Another Tough Year For Europe’s Periphery

The weakening euro will eventually help Germany to revive its export sector and contribute to growth. However other countries in Europe are less lucky.

Tough Year Europe's Periphery


I mbalances within Europe have developed gradually since the creation of the eurozone, resulting in a cumulative current account surplus in the core countries and a current account deficit in the non-core areas. Fiscal austerity is limiting growth, which contributes to a rebalancing across countries by dampening import demand. The extensive fiscal austerity measures implemented in Spain, Italy and other non-core markets have offset the automatic stabilizers that otherwise would smooth out GDP growth in times of crisis, so the recession could be quite severe within these countries. S&P’s real GDP forecast for the eurozone is +0.2% in 2012, so a less rosy growth outcome could trigger more downgrades.

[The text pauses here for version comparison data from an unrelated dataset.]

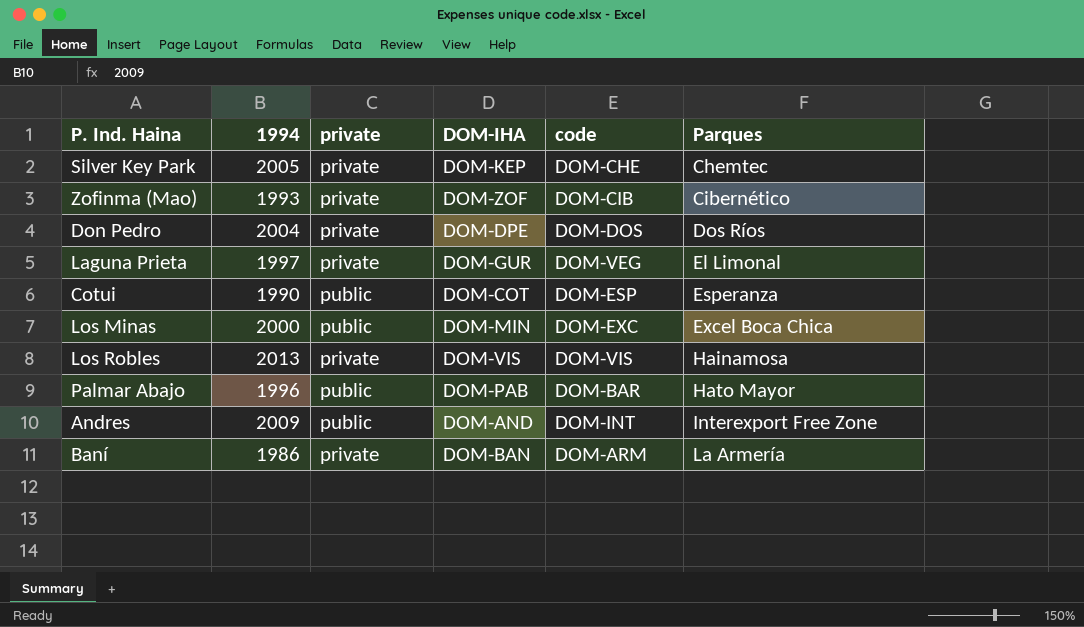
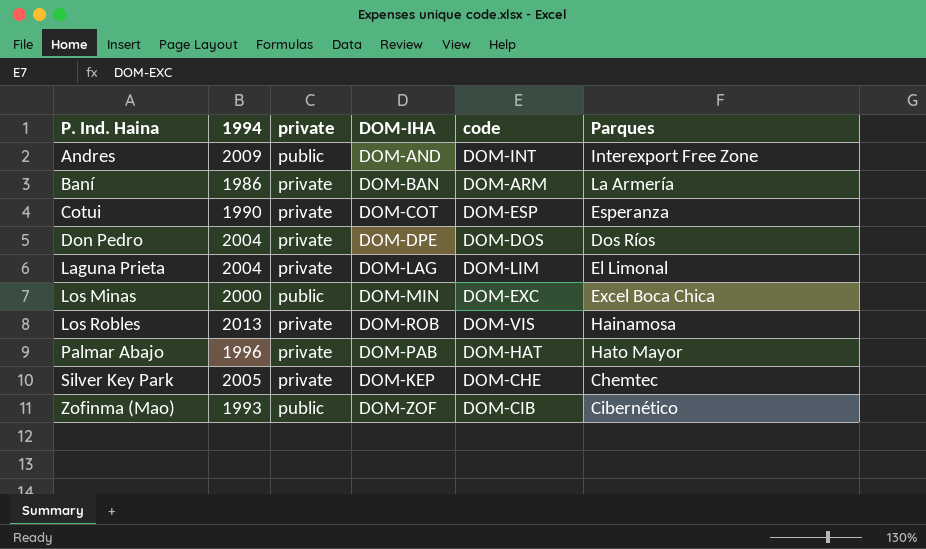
row order: Parques ascending -> P. Ind. Haina ascending
Cotui | private: public -> private
Laguna Prieta | 1994: 1997 -> 2004
Laguna Prieta | DOM-IHA: DOM-GUR -> DOM-LAG
Laguna Prieta | code: DOM-VEG -> DOM-LIM
Los Robles | DOM-IHA: DOM-VIS -> DOM-ROB
Palmar Abajo | private: public -> private
Palmar Abajo | code: DOM-BAR -> DOM-HAT
Zofinma (Mao) | private: private -> public

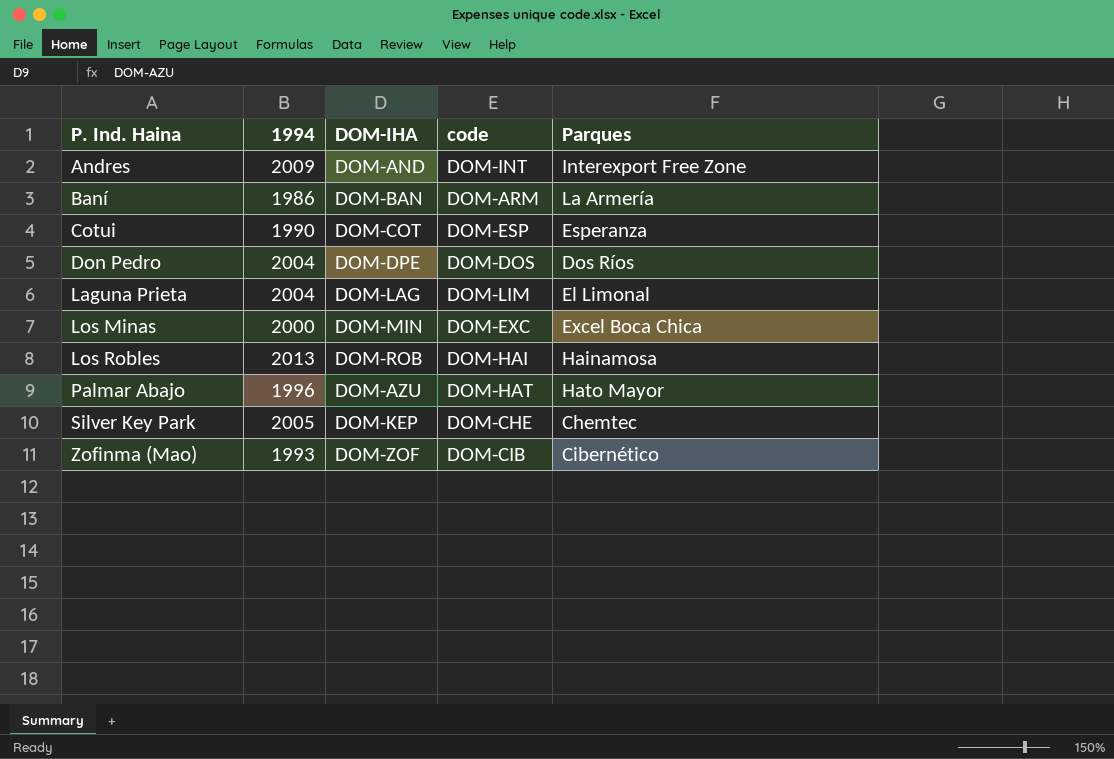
column private | position: 3 -> none
Los Robles | code: DOM-VIS -> DOM-HAI
Palmar Abajo | DOM-IHA: DOM-PAB -> DOM-AZU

Our model projects eurozone GDP of about -1% this year.

The mild recession represents our base case scenario for the euro area as a whole, but this will be concentrated in the periphery.

Bottom line: Recessionary forces are significant in the peripheral countries, which keeps pressure on sovereign spreads as these countries struggle to meet debt targets. Stay neutral non-core Europe within a global hedged fixed income portfolio until there are clearer signs of growth and lower political risk.